Die Wahrscheinlichkeit für eine Genehmigung einer 22 kW Wallbox durch Westnetz ist grundsätzlich hoch, allerdings gibt es seit 2024 neue gesetzliche Rahmenbedingungen und potenzielle Zusatzkosten, die du kennen solltest.
Hier ist die aktuelle Lage kompakt zusammengefasst:
1. Die Rechtslage seit Januar 2024 (§ 14a EnWG)
Früher konnten Netzbetreiber wie Westnetz eine 22 kW Wallbox einfach ablehnen, wenn das lokale Netz zu schwach war.
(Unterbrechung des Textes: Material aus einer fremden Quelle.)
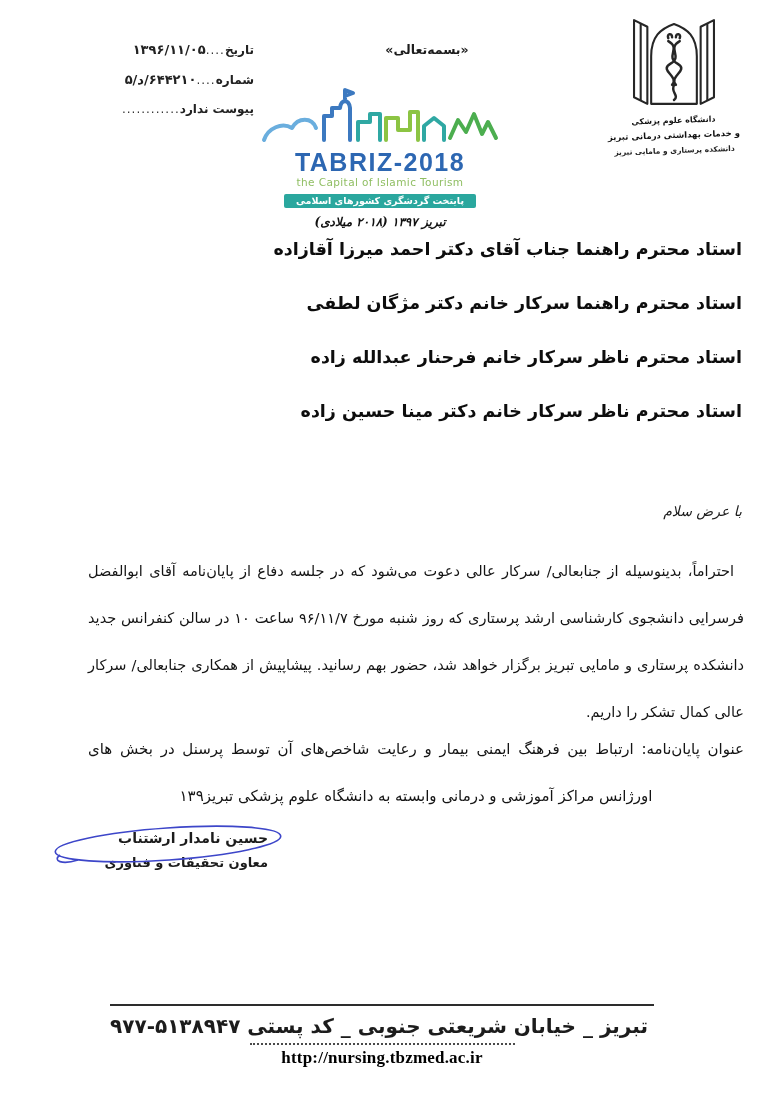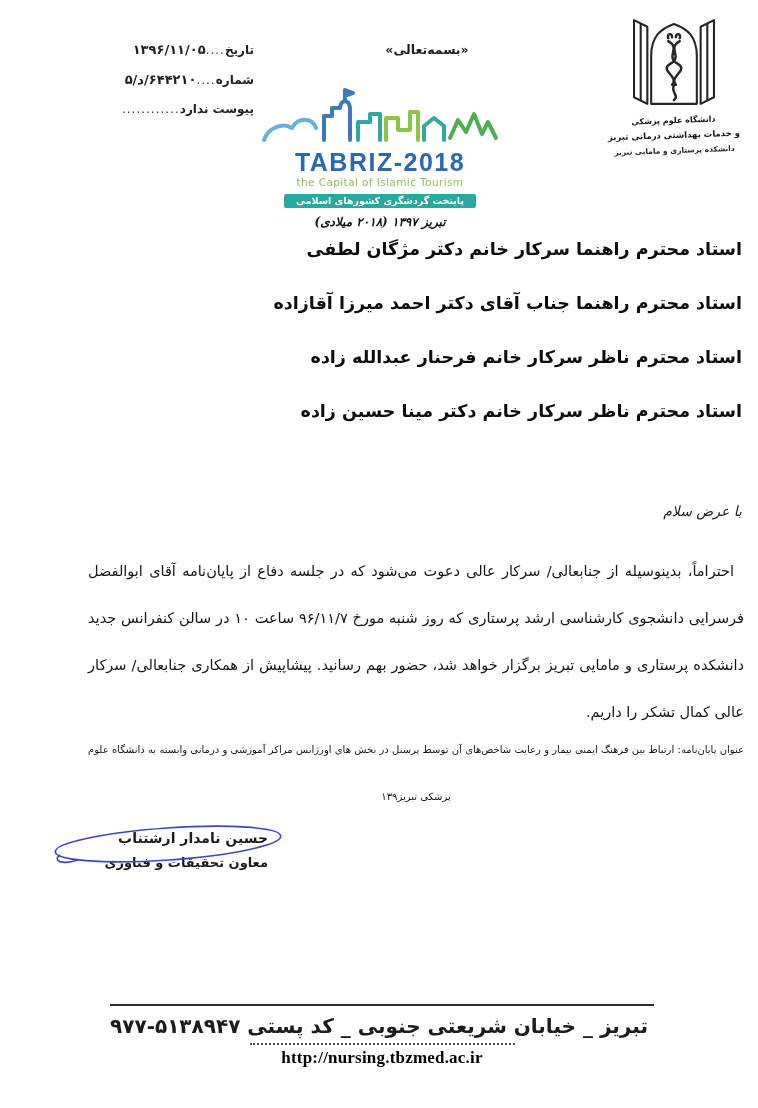"استاد محترم راهنما سرکار خانم" div.recipient-line { order: before "استاد محترم راهنما جناب آقای" -> after "استاد محترم راهنما جناب آقای" }
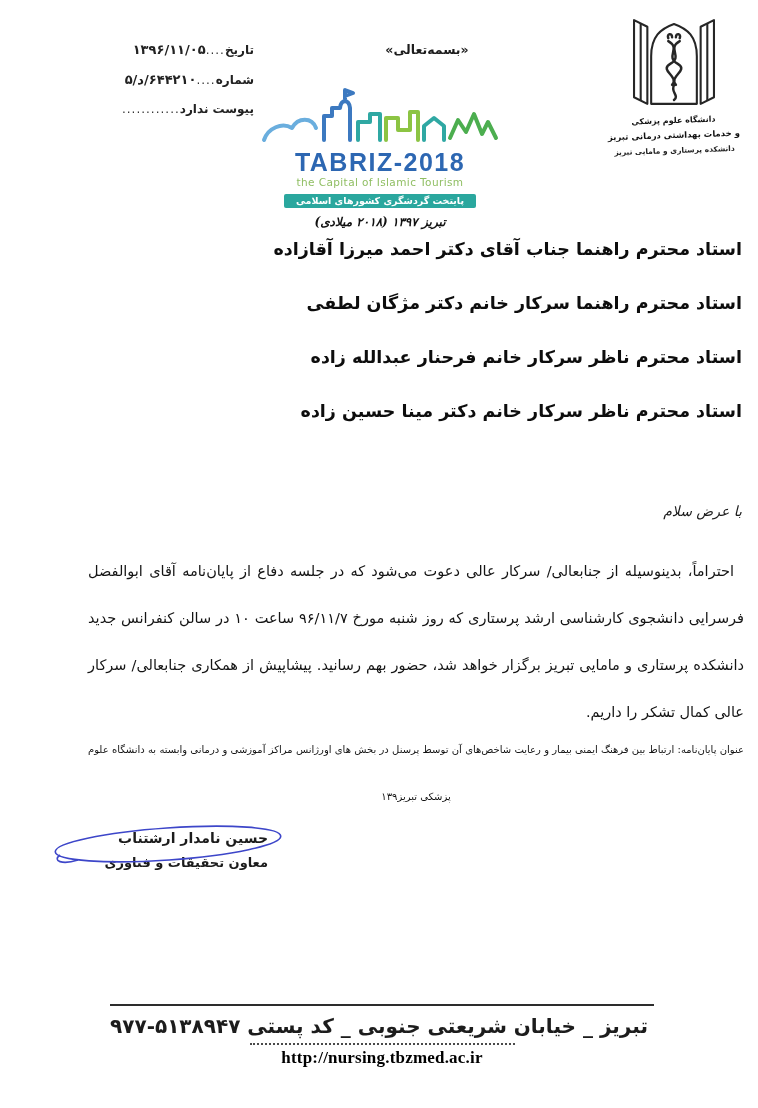"عنوان پایان‌نامه: ارتباط بین فرهنگ" .thesis { font-size: 10px -> 15px }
Das hat sich geändert:
• Keine pauschale Ablehnung mehr: Westnetz darf den Anschluss einer Wallbox (auch 22 kW) nicht mehr mit dem Verweis auf mangelnde Netzkapazität verweigern.
• Steuerbarkeit ist Pflicht: Im Gegenzug musst du akzeptieren, dass Westnetz die Leistung der Wallbox in kritischen Netzsituationen aus der Ferne auf bis zu 4,2 kW drosseln darf.
• Geringere Netzentgelte: Da deine Wallbox nun als „steuerbare Verbrauchseinrichtung“ gilt, profitierst du von reduzierten Netzentgelten (pauschaler Rabatt oder prozentuale Reduzierung).